-- Exercise description --
All of the data is to be written out again exactly, without the pictures.

[Web interface edit records]
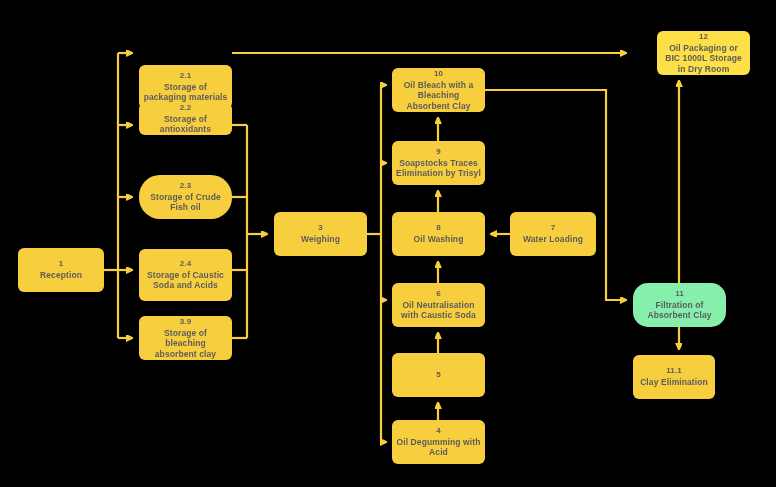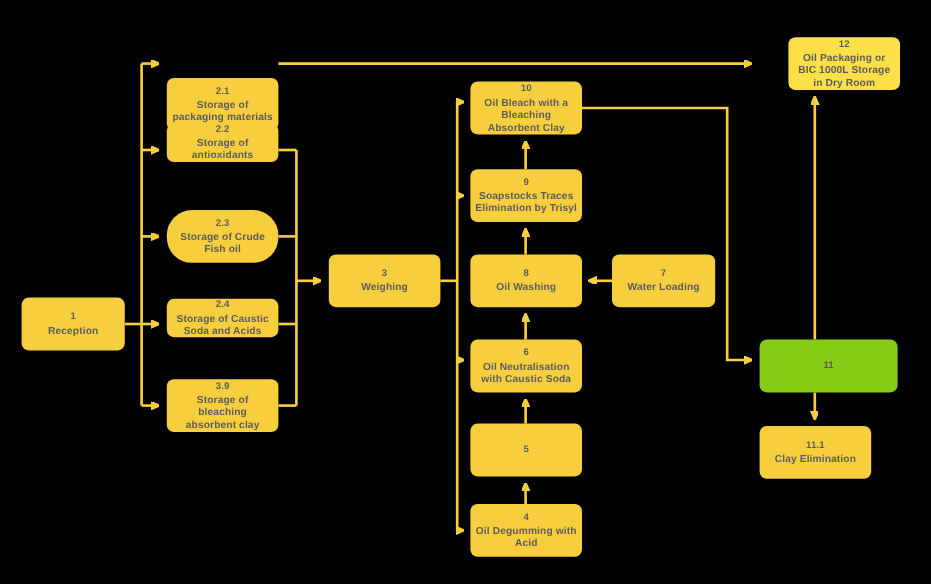--- a/index.html
+++ b/index.html
@@ -156,7 +156,7 @@
     <div class="num">2.3</div>
     <div class="lbl">Storage of Crude Fish oil</div>
   </div>
-  <div class="node" style="left: 139px; top: 249px; width: 93px; height: 32px; background: rgb(247, 207, 62); color: rgb(92, 92, 92);">
+  <div class="node" style="left: 139px; top: 249px; width: 93px; height: 52px; background: rgb(247, 207, 62); color: rgb(92, 92, 92);">
     <div class="num">2.4</div>
     <div class="lbl">Storage of Caustic Soda and Acids</div>
   </div>

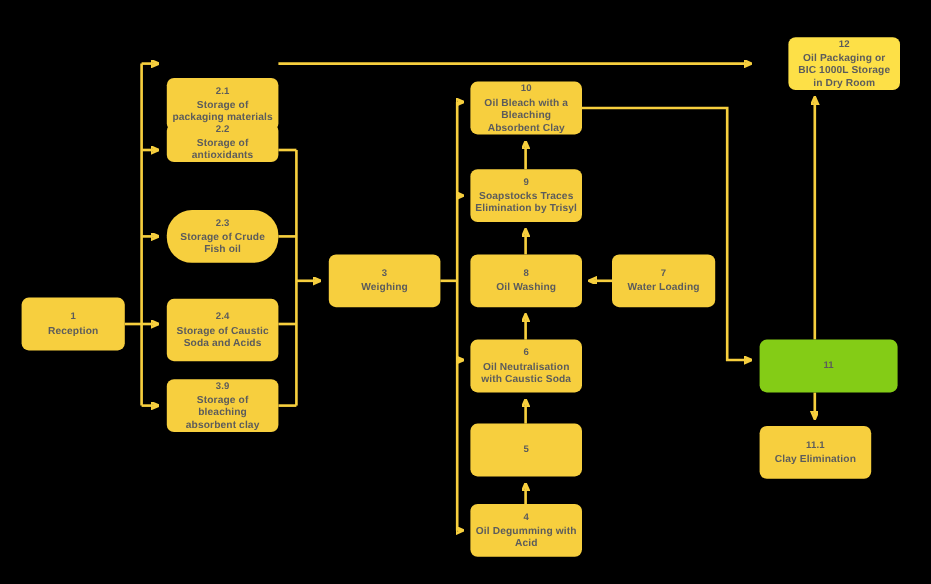--- a/index.html
+++ b/index.html
@@ -195,7 +195,7 @@
     <div class="num">10</div>
     <div class="lbl">Oil Bleach with a Bleaching Absorbent Clay</div>
   </div>
-  <div class="node" style="left: 633px; top: 283px; width: 115px; height: 44px; background: #84cc16; color: rgb(92, 92, 92);">
+  <div class="node" style="left: 633px; top: 283px; width: 93px; height: 44px; background: #86efac; color: rgb(92, 92, 92); border-radius: 15px;">
     <div class="num">11</div>
   </div>
   <div class="node" style="left: 633px; top: 355px; width: 93px; height: 44px; background: rgb(247, 207, 62); color: rgb(92, 92, 92);">

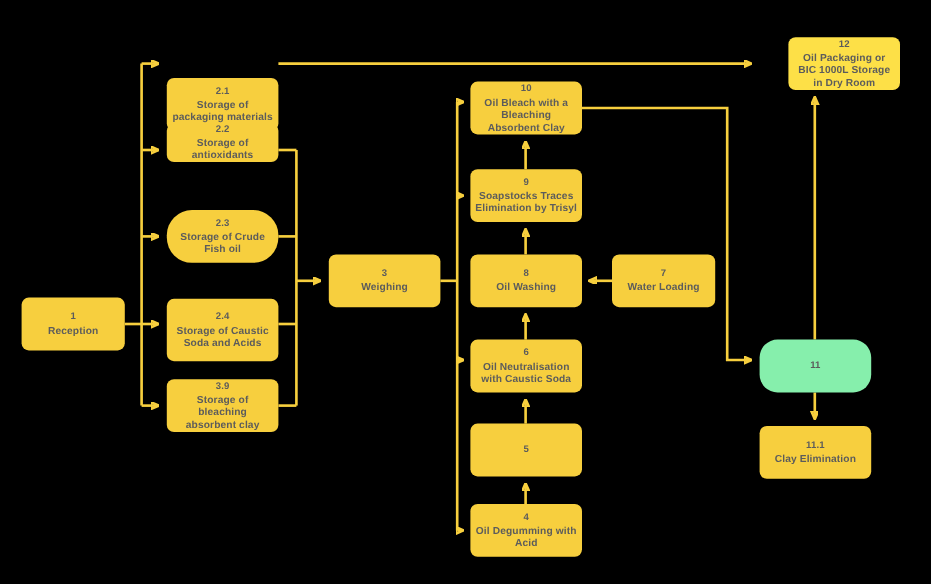--- a/index.html
+++ b/index.html
@@ -197,6 +197,7 @@
   </div>
   <div class="node" style="left: 633px; top: 283px; width: 93px; height: 44px; background: #86efac; color: rgb(92, 92, 92); border-radius: 15px;">
     <div class="num">11</div>
+    <div class="lbl">Filtration of Absorbent Clay</div>
   </div>
   <div class="node" style="left: 633px; top: 355px; width: 93px; height: 44px; background: rgb(247, 207, 62); color: rgb(92, 92, 92);">
     <div class="num">11.1</div>

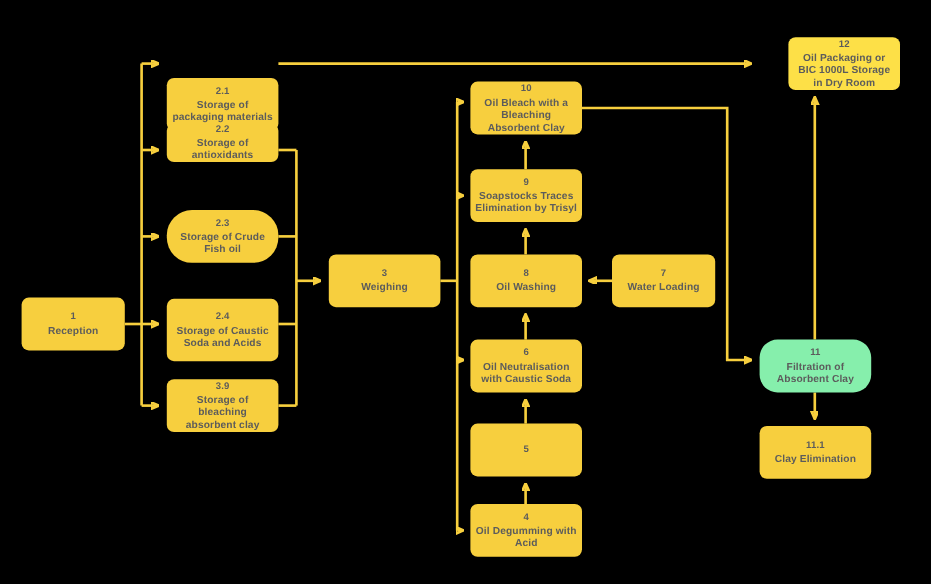--- a/index.html
+++ b/index.html
@@ -199,7 +199,7 @@
     <div class="num">11</div>
     <div class="lbl">Filtration of Absorbent Clay</div>
   </div>
-  <div class="node" style="left: 633px; top: 355px; width: 93px; height: 44px; background: rgb(247, 207, 62); color: rgb(92, 92, 92);">
+  <div class="node" style="left: 633px; top: 355px; width: 82px; height: 44px; background: rgb(247, 207, 62); color: rgb(92, 92, 92);">
     <div class="num">11.1</div>
     <div class="lbl">Clay Elimination</div>
   </div>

-- Response box --
--- a/index.html
+++ b/index.html
@@ -156,7 +156,7 @@
     <div class="num">2.3</div>
     <div class="lbl">Storage of Crude Fish oil</div>
   </div>
-  <div class="node" style="left: 139px; top: 249px; width: 93px; height: 32px; background: rgb(247, 207, 62); color: rgb(92, 92, 92);">
+  <div class="node" style="left: 139px; top: 249px; width: 93px; height: 52px; background: rgb(247, 207, 62); color: rgb(92, 92, 92);">
     <div class="num">2.4</div>
     <div class="lbl">Storage of Caustic Soda and Acids</div>
   </div>

--- a/index.html
+++ b/index.html
@@ -195,7 +195,7 @@
     <div class="num">10</div>
     <div class="lbl">Oil Bleach with a Bleaching Absorbent Clay</div>
   </div>
-  <div class="node" style="left: 633px; top: 283px; width: 115px; height: 44px; background: #84cc16; color: rgb(92, 92, 92);">
+  <div class="node" style="left: 633px; top: 283px; width: 93px; height: 44px; background: #86efac; color: rgb(92, 92, 92); border-radius: 15px;">
     <div class="num">11</div>
   </div>
   <div class="node" style="left: 633px; top: 355px; width: 93px; height: 44px; background: rgb(247, 207, 62); color: rgb(92, 92, 92);">

--- a/index.html
+++ b/index.html
@@ -197,6 +197,7 @@
   </div>
   <div class="node" style="left: 633px; top: 283px; width: 93px; height: 44px; background: #86efac; color: rgb(92, 92, 92); border-radius: 15px;">
     <div class="num">11</div>
+    <div class="lbl">Filtration of Absorbent Clay</div>
   </div>
   <div class="node" style="left: 633px; top: 355px; width: 93px; height: 44px; background: rgb(247, 207, 62); color: rgb(92, 92, 92);">
     <div class="num">11.1</div>

--- a/index.html
+++ b/index.html
@@ -199,7 +199,7 @@
     <div class="num">11</div>
     <div class="lbl">Filtration of Absorbent Clay</div>
   </div>
-  <div class="node" style="left: 633px; top: 355px; width: 93px; height: 44px; background: rgb(247, 207, 62); color: rgb(92, 92, 92);">
+  <div class="node" style="left: 633px; top: 355px; width: 82px; height: 44px; background: rgb(247, 207, 62); color: rgb(92, 92, 92);">
     <div class="num">11.1</div>
     <div class="lbl">Clay Elimination</div>
   </div>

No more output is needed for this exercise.